Glaucodot is a cobalt iron arsenic sulfide mineral with formula: (Co, Fe)AsS. The cobalt: iron(II) ratio is typically 3:1 with minor nickel substituting. It is a mineral, iron and cobalt sulfarsenide, occurring in grayish-white crystals. It forms a series with arsenopyrite (FeAsS). This mineral consisting of a grayish white metallic-looking cobalt iron sulfarsenide occurring in orthorhombic crystals or massive.
Glaucodot was first described in 1849 in Huasco, Valparaíso Province, Chile.
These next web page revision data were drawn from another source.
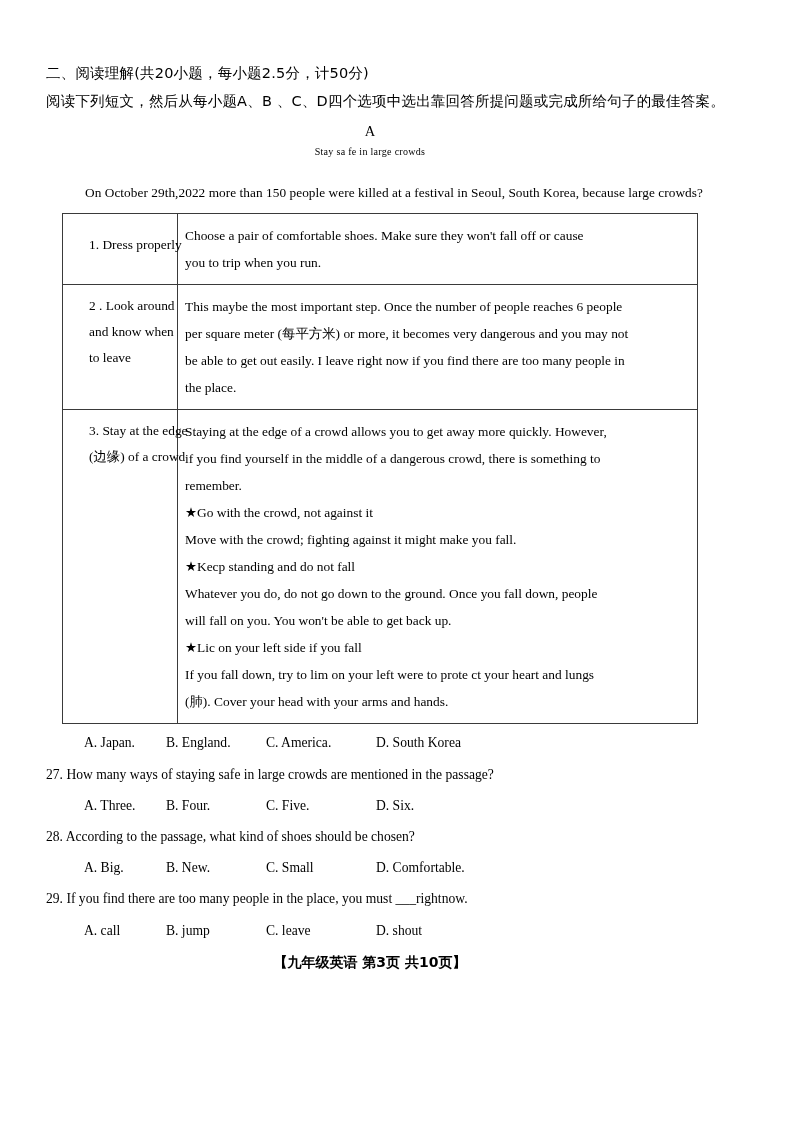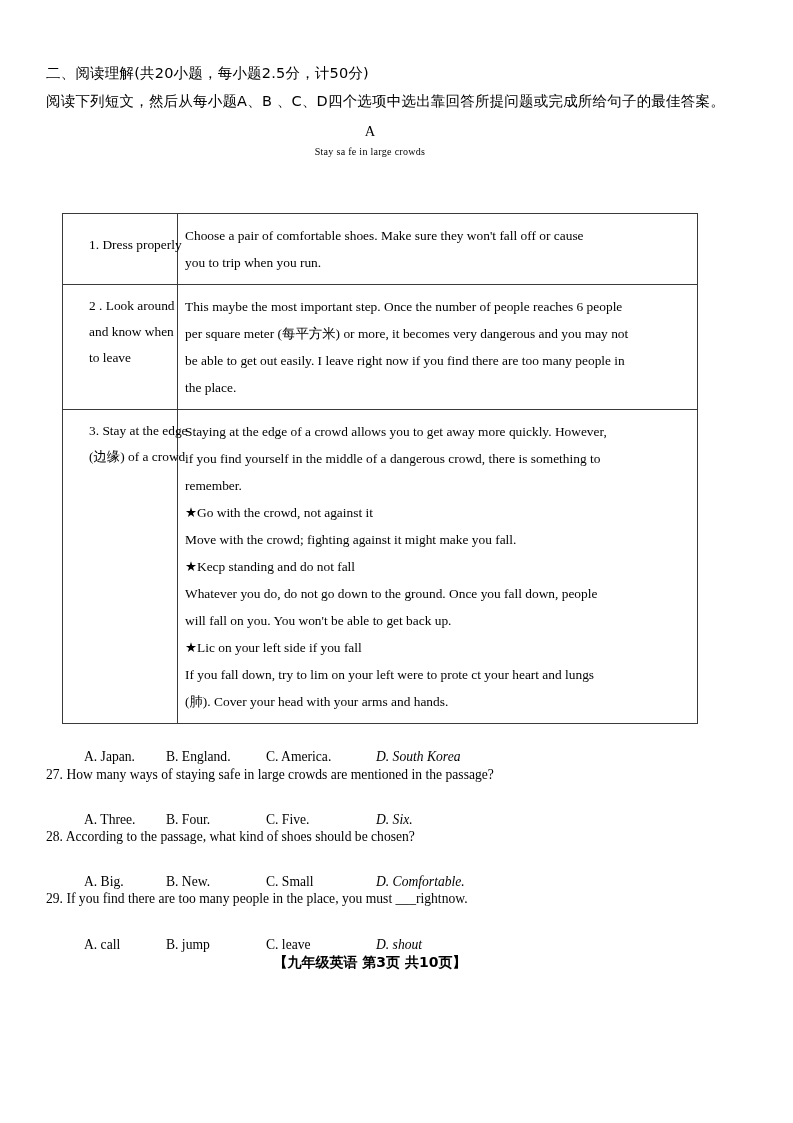--- a/index.html
+++ b/index.html
@@ -172,6 +172,7 @@
   <div class="passage-letter">A</div>
   <div class="passage-title">Stay sa fe in large crowds</div>
 
+  <div class="intro">On October 29th,2022 more than 150 people were killed at a festival in Seoul, South Korea, because large crowds?</div>
 
   <table class="info">
     <tbody>

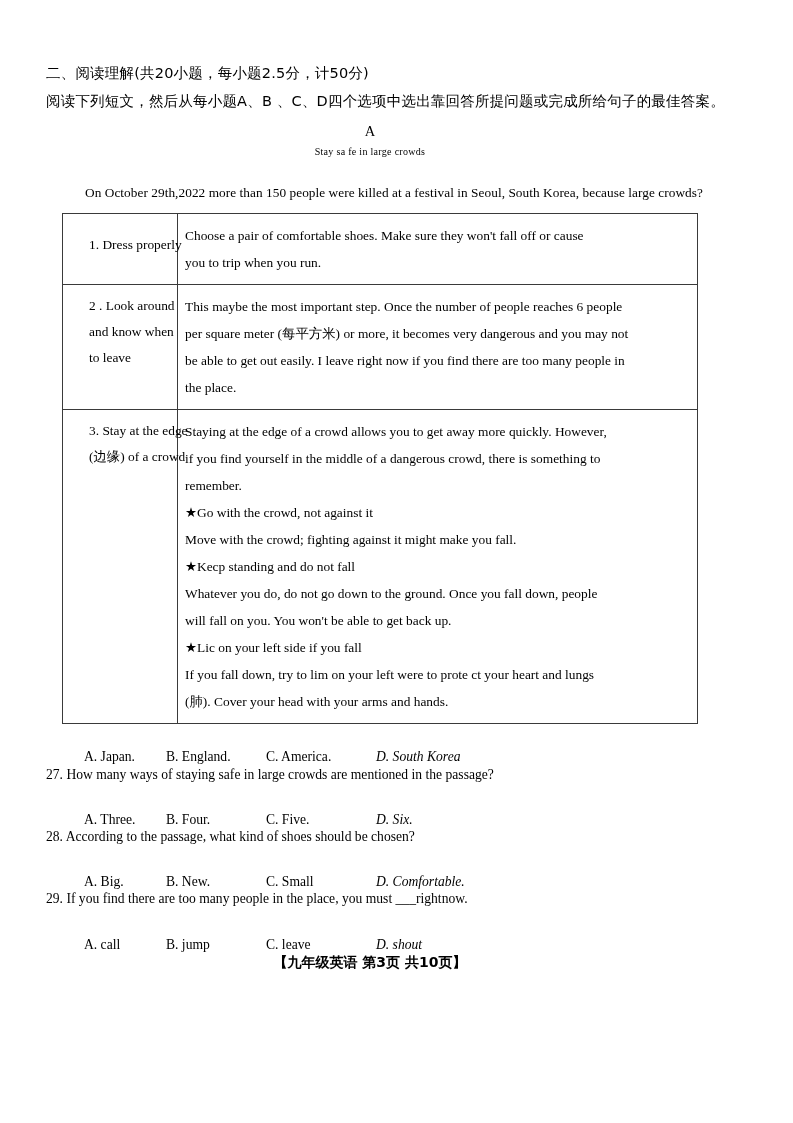--- a/index.html
+++ b/index.html
@@ -134,7 +134,6 @@
   .options .opt {
     position: absolute;
     top: 0;
-    margin-top: 14px;
   }
   .q26 { top: 694px; }
   .o26 { top: 723px; height: 20px; }

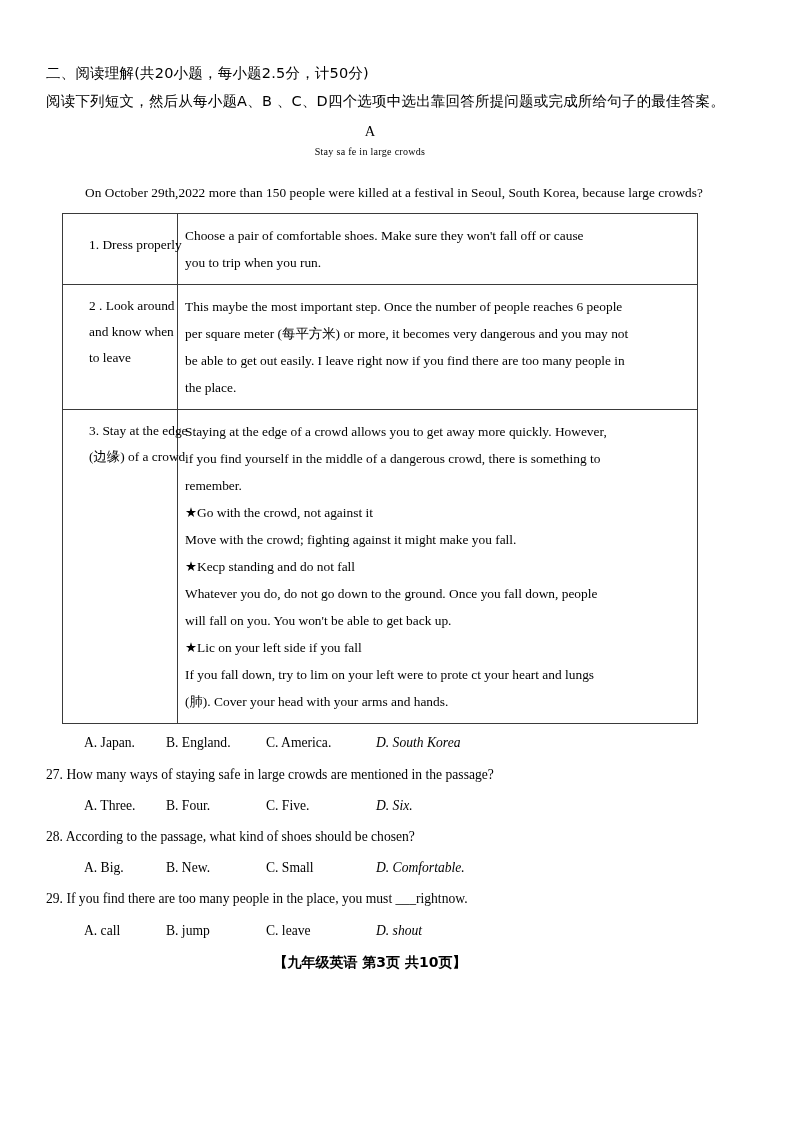--- a/index.html
+++ b/index.html
@@ -147,7 +147,7 @@
   .opt-a { left: 38px; }
   .opt-b { left: 120px; }
   .opt-c { left: 220px; }
-  .opt-d { left: 330px; font-style: italic; }
+  .opt-d { left: 330px; }
 
   
   .footer {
Its name originates from the Greek γλανκός (“blue”) in reference to its use in the dark blue glass called smalt.
General Information
- Category: Sulfide minerals
- Formula: (Co,Fe)AsS (Co75 Fe0.252+AsS)
- Crystal system: Monoclinic
- Crystal class: Prismatic (2/m) (same H-M symbol)
Fig: Glaucodot – cobalt iron arsenic sulfide mineral
Properties
It is brittle with a Mohs hardness of 5 and a specific gravity of 5.95. It occurs in high-temperature hydrothermal deposits with pyrrhotite and chalcopyrite. Glaucodot is classed as a sulfide in the arsenopyrite löllingite group. It is an opaque grey to tin-white typically found as massive forms without external crystal form. It crystallizes in the orthorhombic system.
- Formula mass: 165.15 g/mol
- Color: Grayish tin white, Reddish silver white
- Crystal habit: Massive – Uniformly indistinguishable crystals forming large masses.
- Cleavage: None
- Fracture: Brittle – Uneven – Very brittle fracture producing uneven fragments.
- Mohs scale hardness: 5
- Luster: Metallic
- Streak: black
- Diaphaneity: Opaque
- Specific gravity: 5.9 – 6.01, Average = 5.95
Occurrence: In deep-seated deposits of high-temperature hydrothermal origin. The locality at Håkansboda, Sweden has rare twinned dipyramidal crystals.